** DATASET follows **

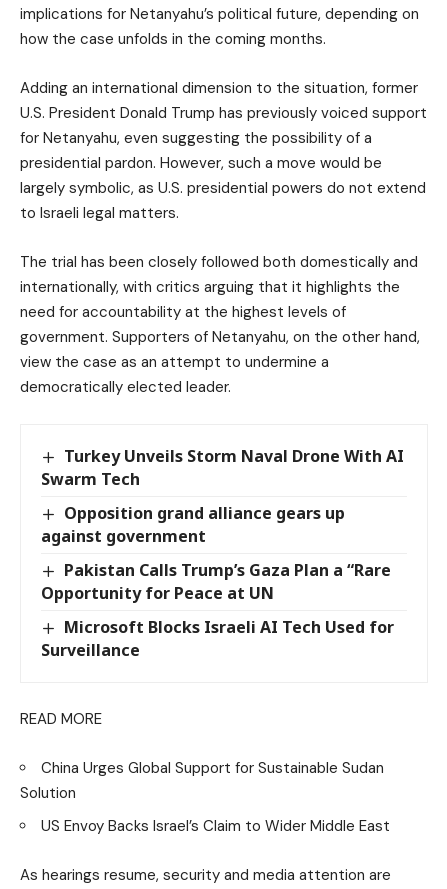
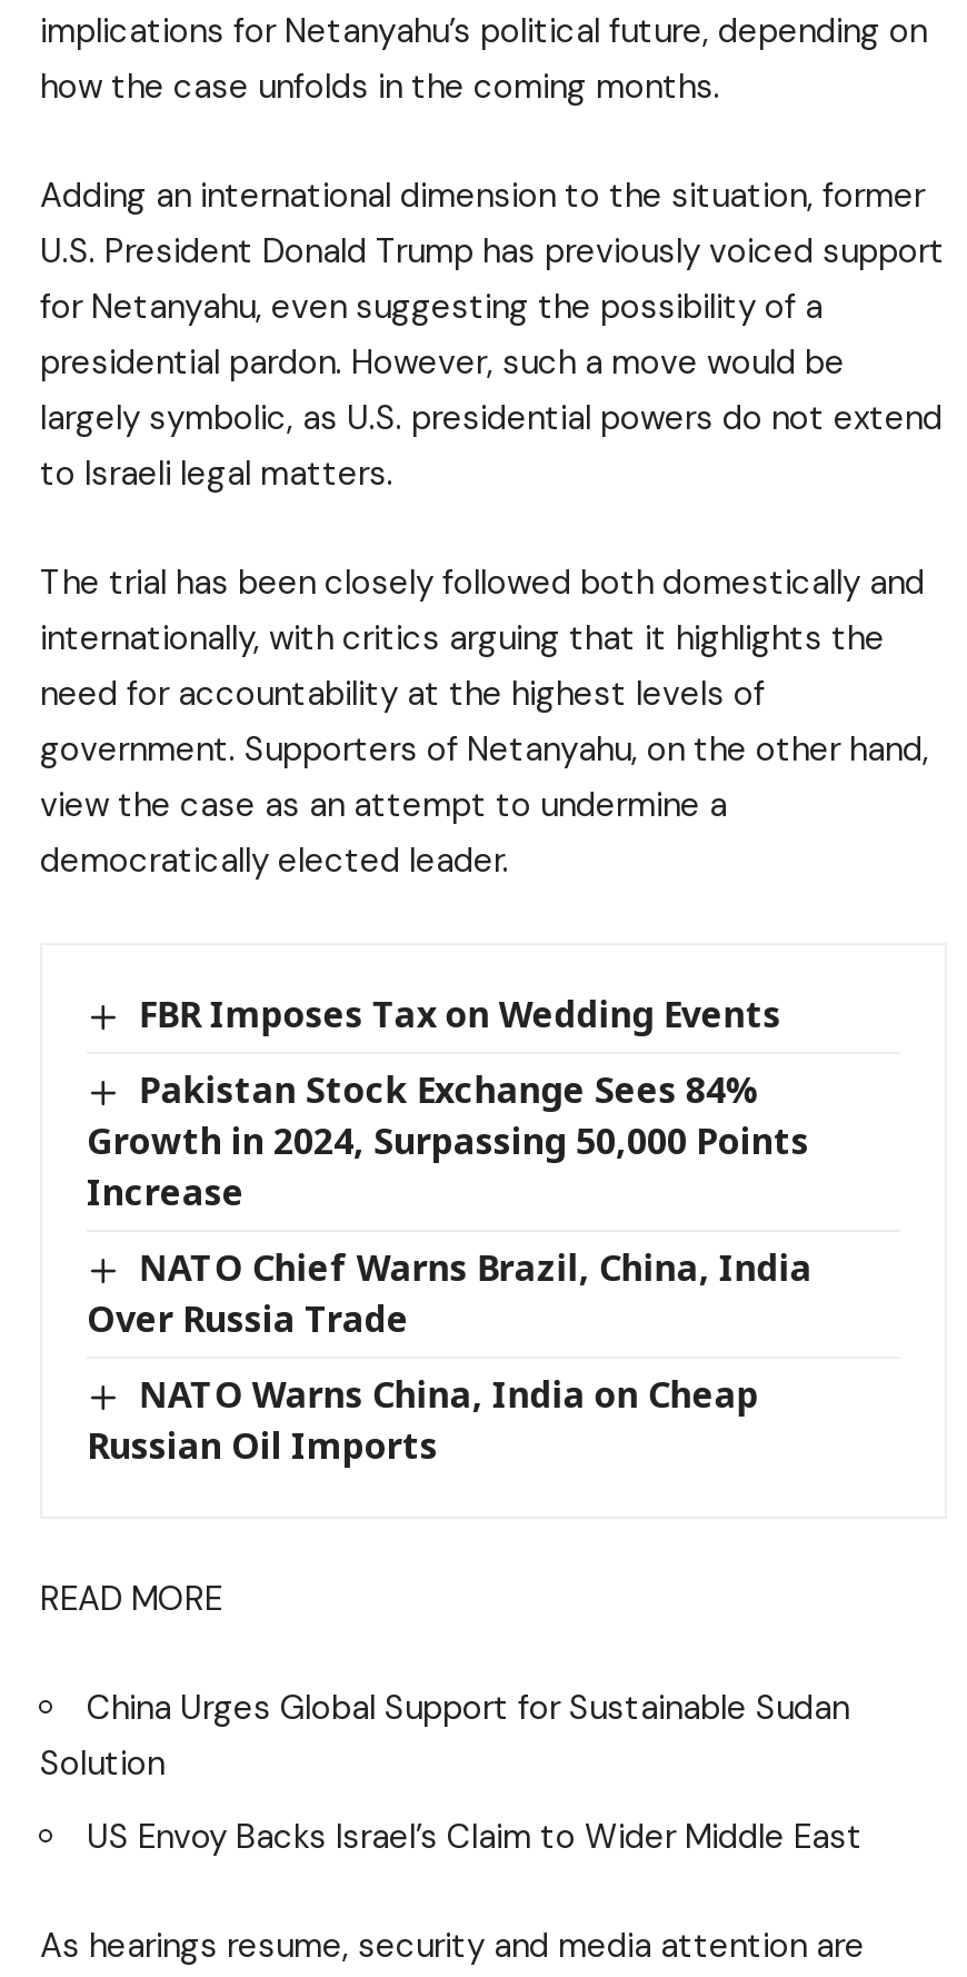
[41,445,404,490] Turkey Unveils Storm Naval Drone With AI | Swarm Tech -> [139,989,781,1038] FBR Imposes Tax on Wedding Events
[41,502,345,547] Opposition grand alliance gears up | against government -> [87,1065,809,1216] Pakistan Stock Exchange Sees 84% | Growth in 2024, Surpassing 50,000 Points | Increase
[41,559,391,604] Pakistan Calls Trump’s Gaza Plan a “Rare | Opportunity for Peace at UN -> [87,1243,812,1343] NATO Chief Warns Brazil, China, India | Over Russia Trade
[41,616,394,661] Microsoft Blocks Israeli AI Tech Used for | Surveillance -> [87,1370,759,1470] NATO Warns China, India on Cheap | Russian Oil Imports

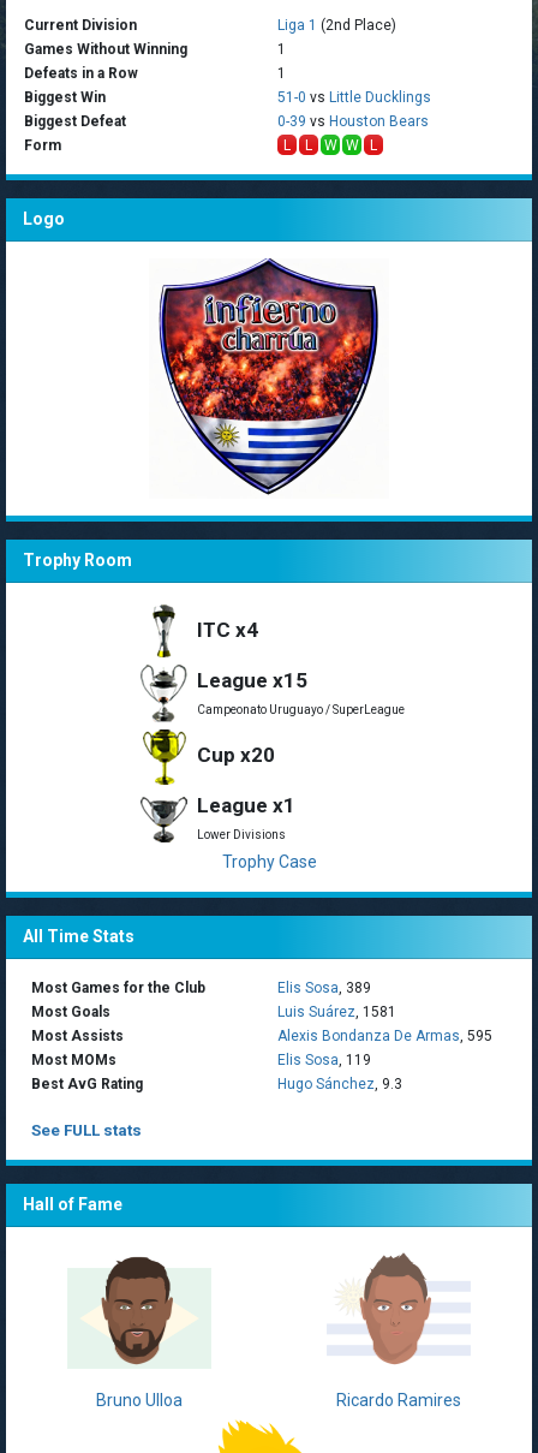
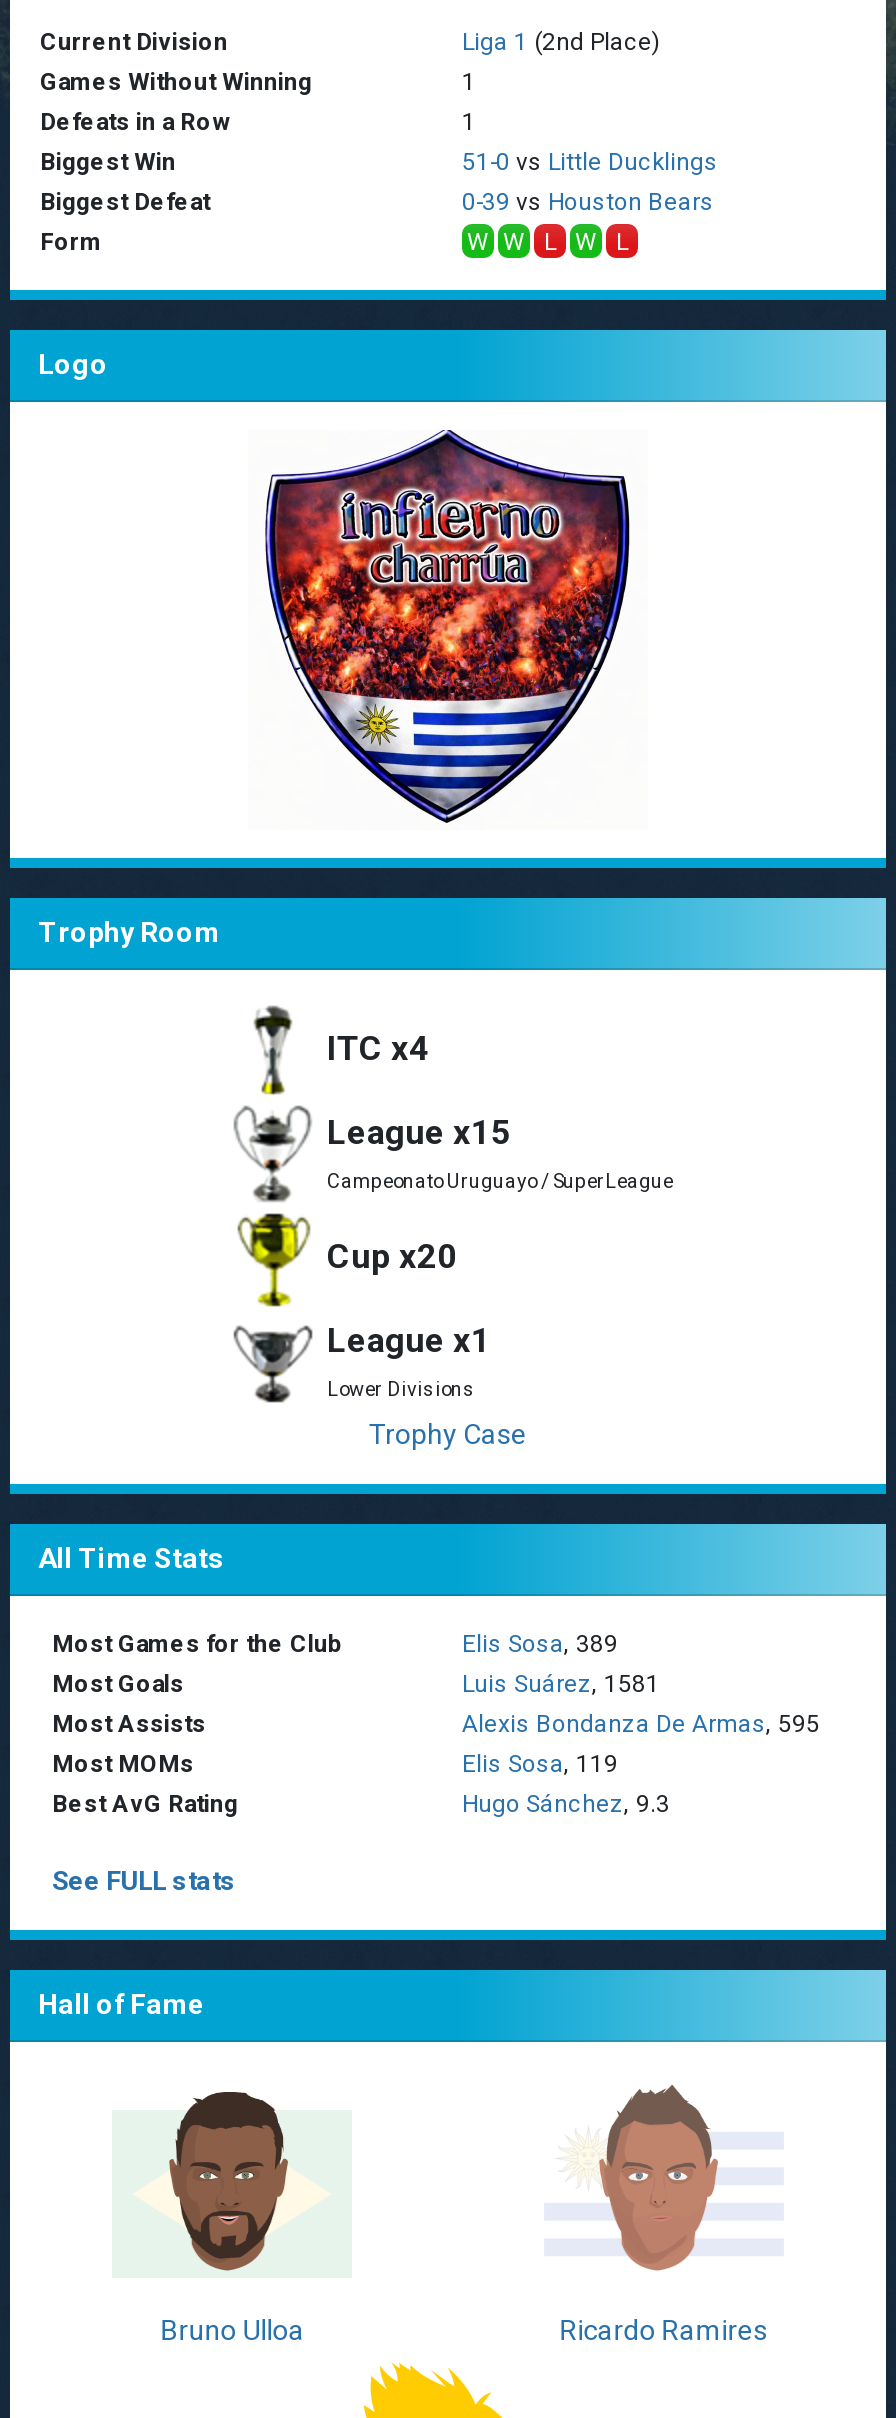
[305,137,358,154] L | W W -> [575,228,597,256] W
none -> [467,228,525,256] W W

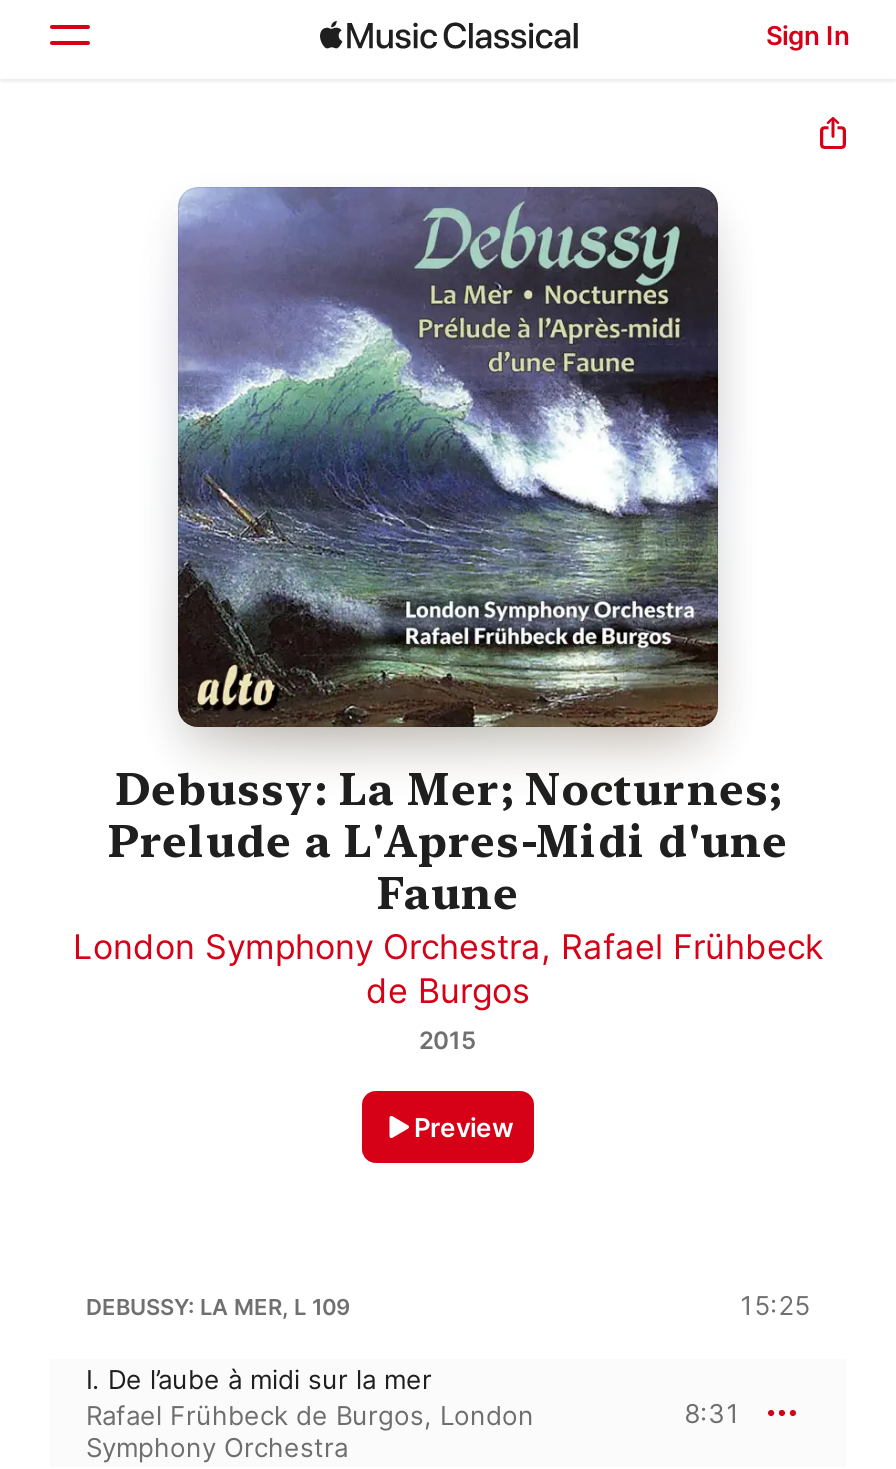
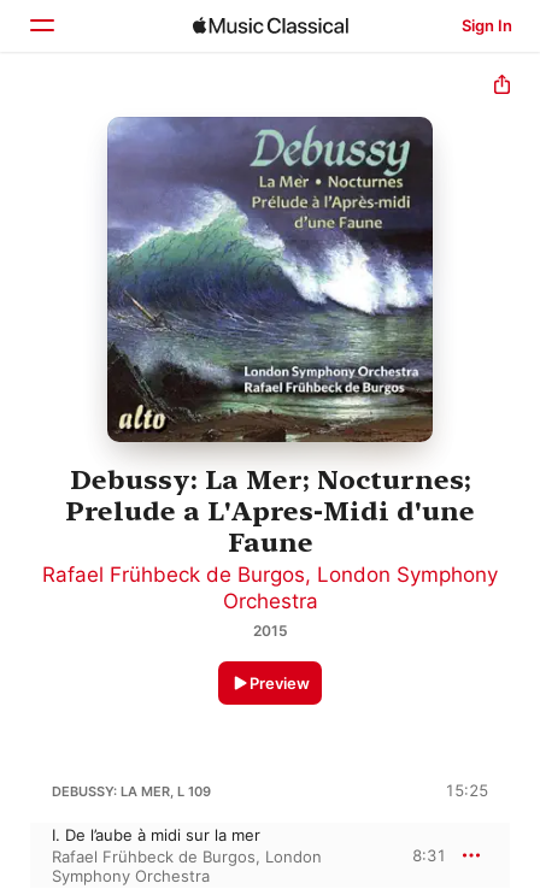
[73,928,823,1012] London Symphony Orchestra, Rafael Frühbeck | de Burgos -> [42,563,498,614] Rafael Frühbeck de Burgos, London Symphony | Orchestra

** End of DATASET **

WHAT IS EXPECTED> Repeat every record above exactly, except the pictures.

FINISHED TASK>
[41,445,404,490] Turkey Unveils Storm Naval Drone With AI | Swarm Tech -> [139,989,781,1038] FBR Imposes Tax on Wedding Events
[41,502,345,547] Opposition grand alliance gears up | against government -> [87,1065,809,1216] Pakistan Stock Exchange Sees 84% | Growth in 2024, Surpassing 50,000 Points | Increase
[41,559,391,604] Pakistan Calls Trump’s Gaza Plan a “Rare | Opportunity for Peace at UN -> [87,1243,812,1343] NATO Chief Warns Brazil, China, India | Over Russia Trade
[41,616,394,661] Microsoft Blocks Israeli AI Tech Used for | Surveillance -> [87,1370,759,1470] NATO Warns China, India on Cheap | Russian Oil Imports

[305,137,358,154] L | W W -> [575,228,597,256] W
none -> [467,228,525,256] W W

[73,928,823,1012] London Symphony Orchestra, Rafael Frühbeck | de Burgos -> [42,563,498,614] Rafael Frühbeck de Burgos, London Symphony | Orchestra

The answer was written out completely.